Susan, the words still do not come easy for me. I try to tell you what you mean to me, but how do you describe the love you have for your sister? I am so proud of you. You might not always know what you want in life right away, but man, when you find it, you go for it! You are kind hearted and generous to everyone you meet. You give of yourself, of your time, your energy, your attention, without demanding it back in return. You love with your whole heart. You might be a twin by genetics, but there is no one quite like you. I have more memories than I can name, growing up with you down the hall. Happy times, frustrating times, laughter, and tears. And I think that is how it is supposed to be. The standard definition of a sister is, "a female who has common parents with another." But I dont necessarily agree. The definition I found that most suits what I think about with each of my sisters says, "Someone you can trust with your secrets; who will stand by you no matter what; who always loves and accepts you." I have been blessed to have three very different, but very special sisters in my life. Thank you for being such an intricate part of who I am. I love you more than I can say, and I am so excited that you have found your prince charming. I pray that as you and Brent begin your life together, you continue to dream big and make the most of this life. Tomorrow is your day, and I'm just thankful to be here to witness it and share in the joy of this momentous and life-changing occassion.

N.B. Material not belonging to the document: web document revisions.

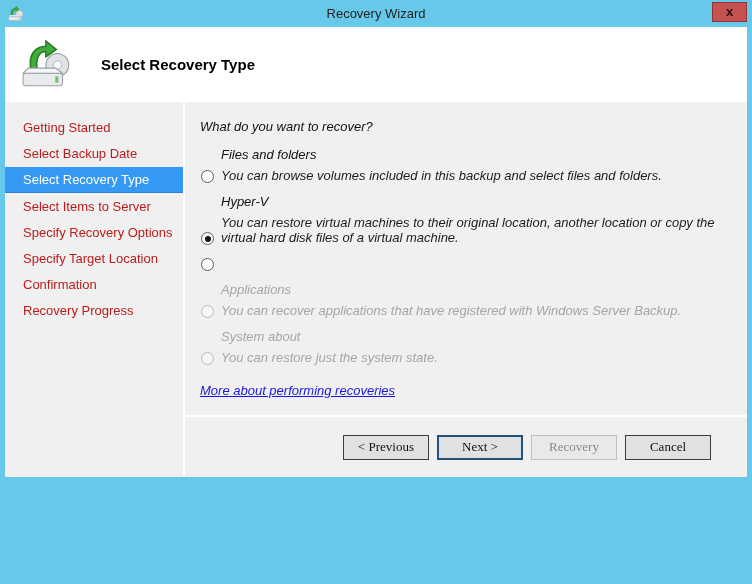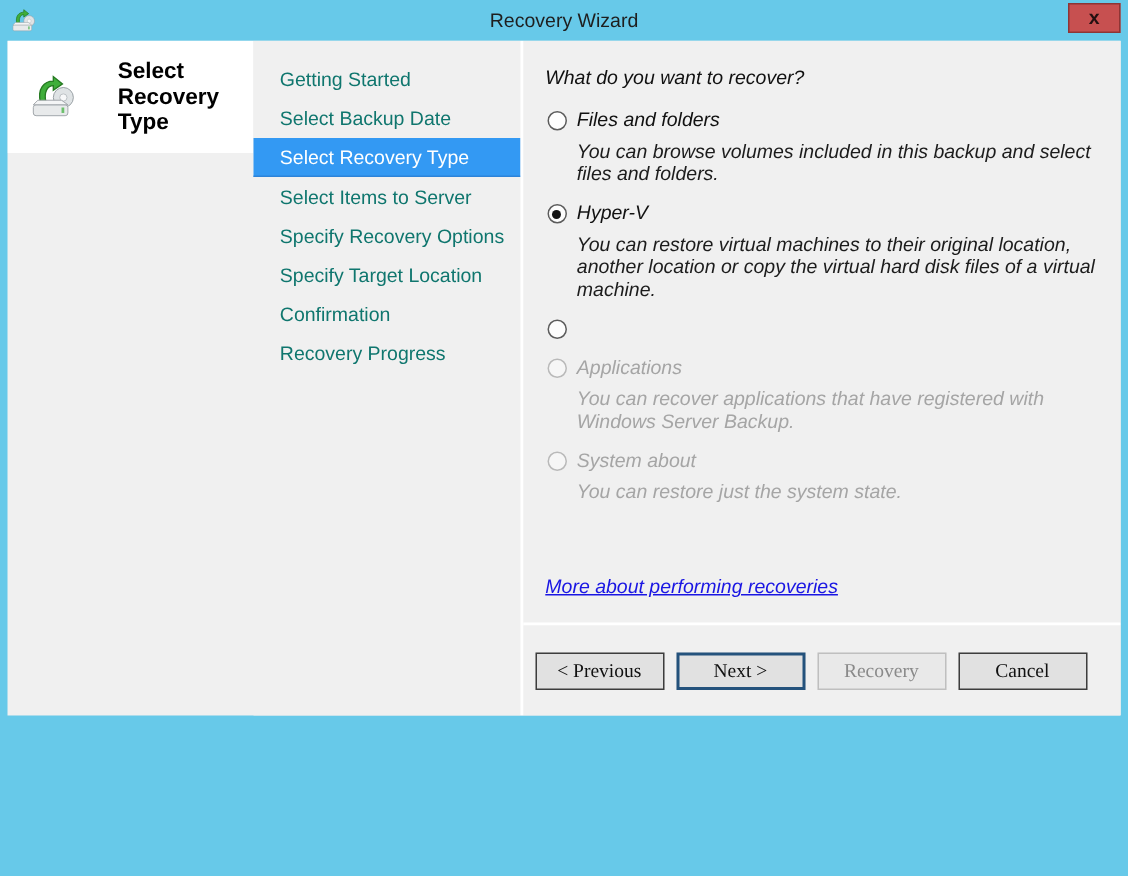"Select Recovery Type" .frame { flex-direction: row -> column }
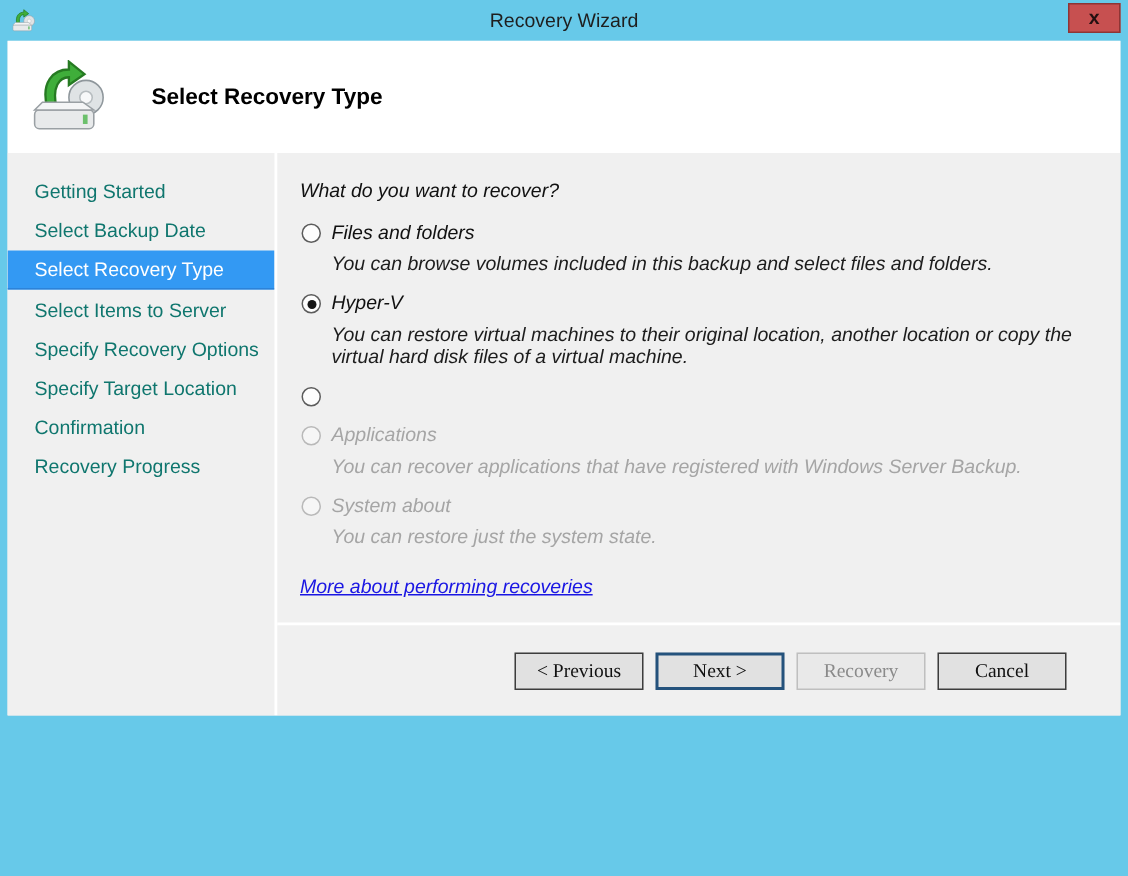"Getting Started" .nav-item { color: #0f766e -> #b91c1c }
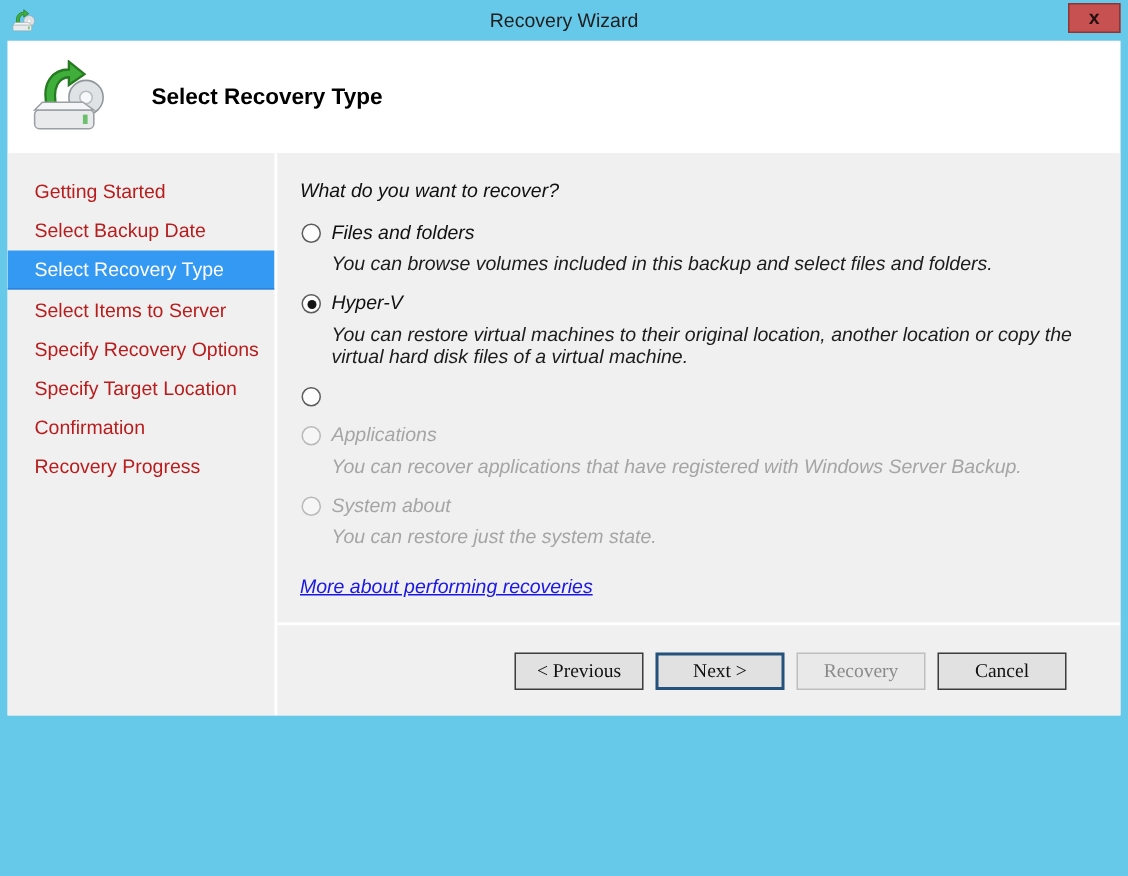"Files and folders" .option { align-items: flex-start -> flex-end }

I love you both and wish you life's greatest blessings. Congratulations.
3 comments:
You are such a gifted writer and storyteller.
The recap of the wedding and the speech you "should have given" made me cry big (hormonal) crocodile tears! At work! Thank goodness I'm secluded off in my cubicle!
YEAHHHHHHHH..what an amazing day (days)...and what a special recap!Your sisters are truly blessed to have you for their big sis!
Cute blog! I have a question...you may not know, but where did your sister get her rehearsal dinner dress? The white dress with the ruffles on the neck. It's too cute!!